---------- RECORDS
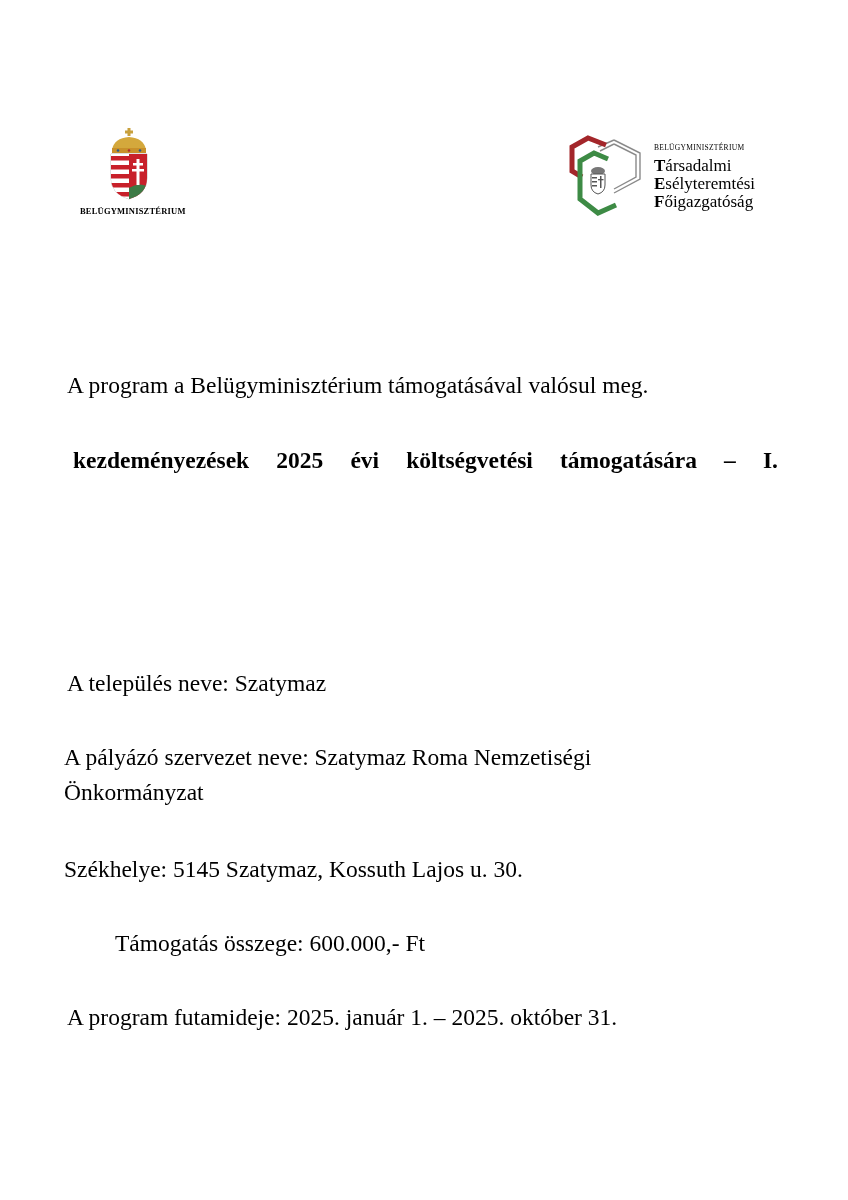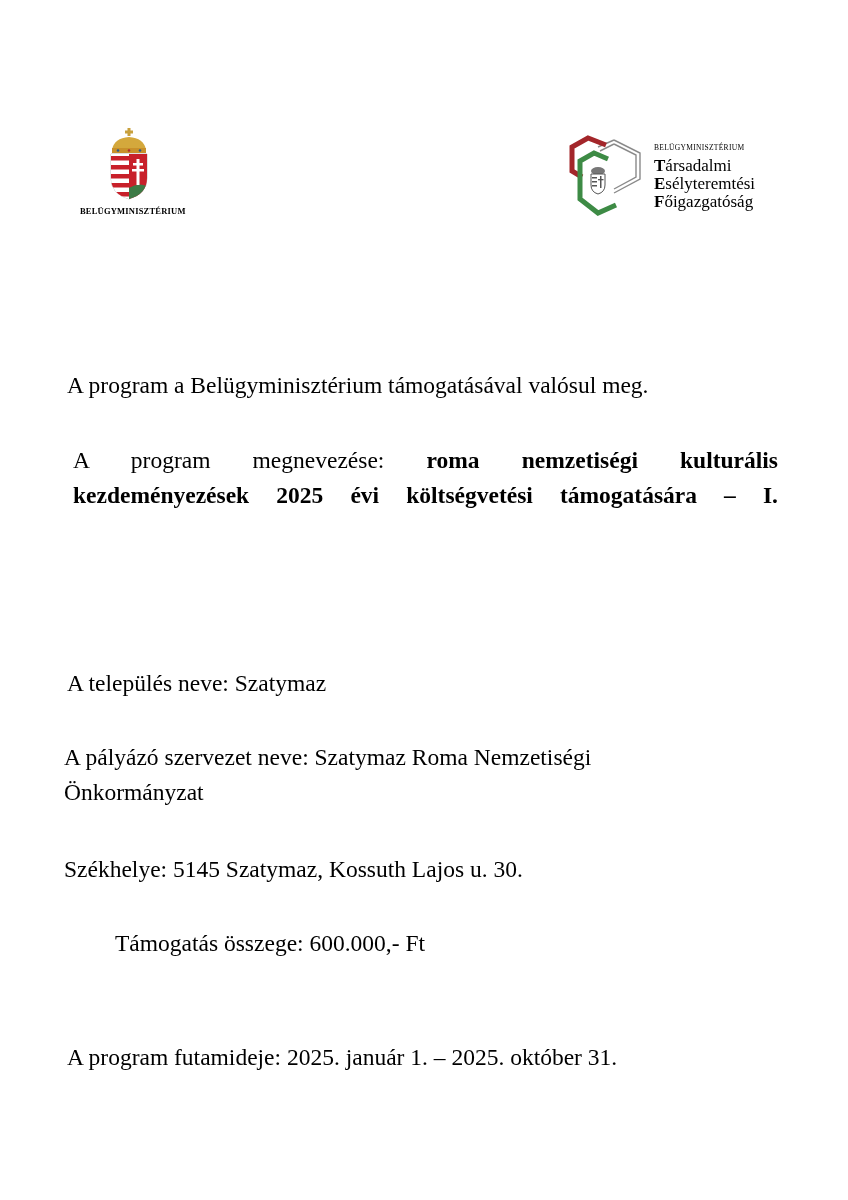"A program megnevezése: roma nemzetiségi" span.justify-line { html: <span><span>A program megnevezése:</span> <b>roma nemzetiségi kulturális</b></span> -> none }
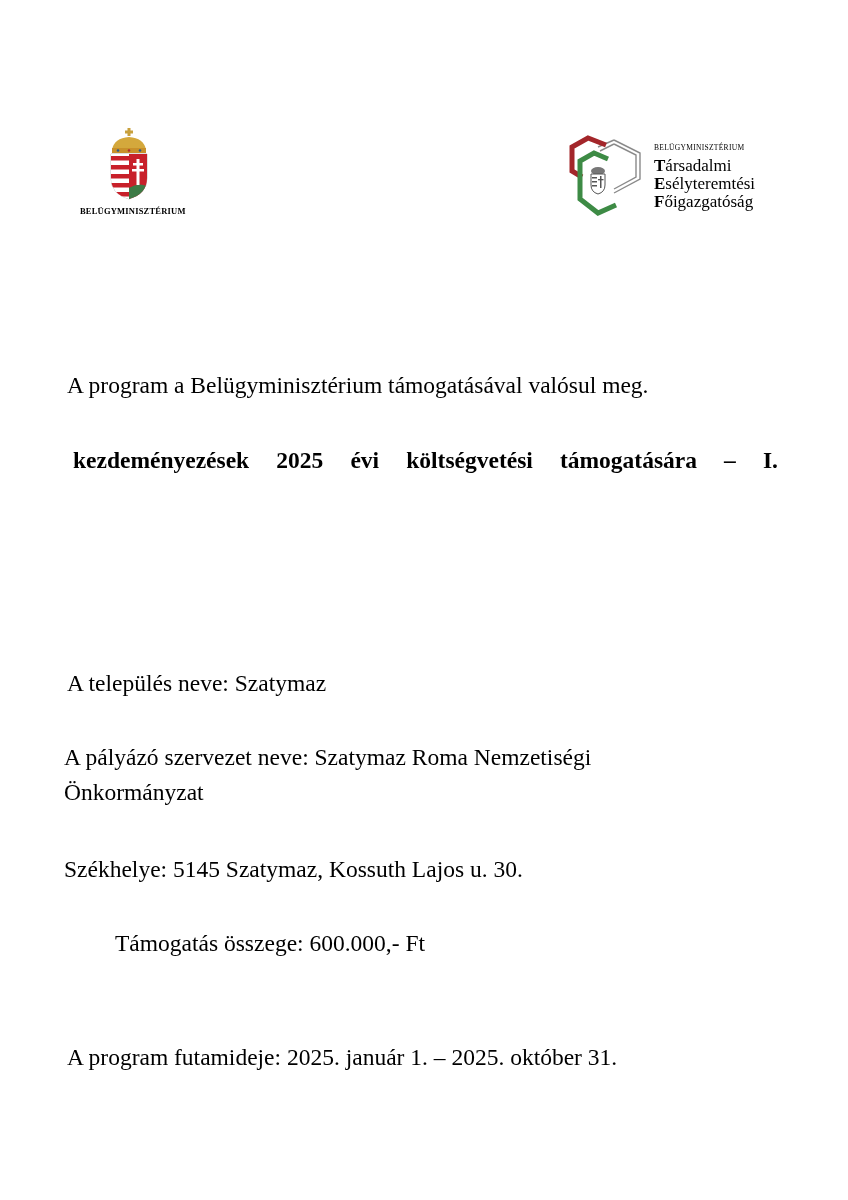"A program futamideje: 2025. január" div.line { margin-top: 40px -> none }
--------------------
---------- RECORDS
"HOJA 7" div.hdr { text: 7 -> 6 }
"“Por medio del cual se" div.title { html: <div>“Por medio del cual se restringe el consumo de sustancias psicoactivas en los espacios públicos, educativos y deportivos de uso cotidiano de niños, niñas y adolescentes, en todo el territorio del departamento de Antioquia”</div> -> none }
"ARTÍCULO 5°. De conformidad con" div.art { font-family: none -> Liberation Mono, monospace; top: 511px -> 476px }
--------------------
TASK TO COMPLETE →
Although the records above contain pictures, the copy should not; retype exactly the lines from the one containing "program megnevezése: roma" through the one containing "program futamideje: 2025.".

ANSWER →
"A program megnevezése: roma nemzetiségi" span.justify-line { html: <span><span>A program megnevezése:</span> <b>roma nemzetiségi kulturális</b></span> -> none }
"A program futamideje: 2025. január" div.line { margin-top: 40px -> none }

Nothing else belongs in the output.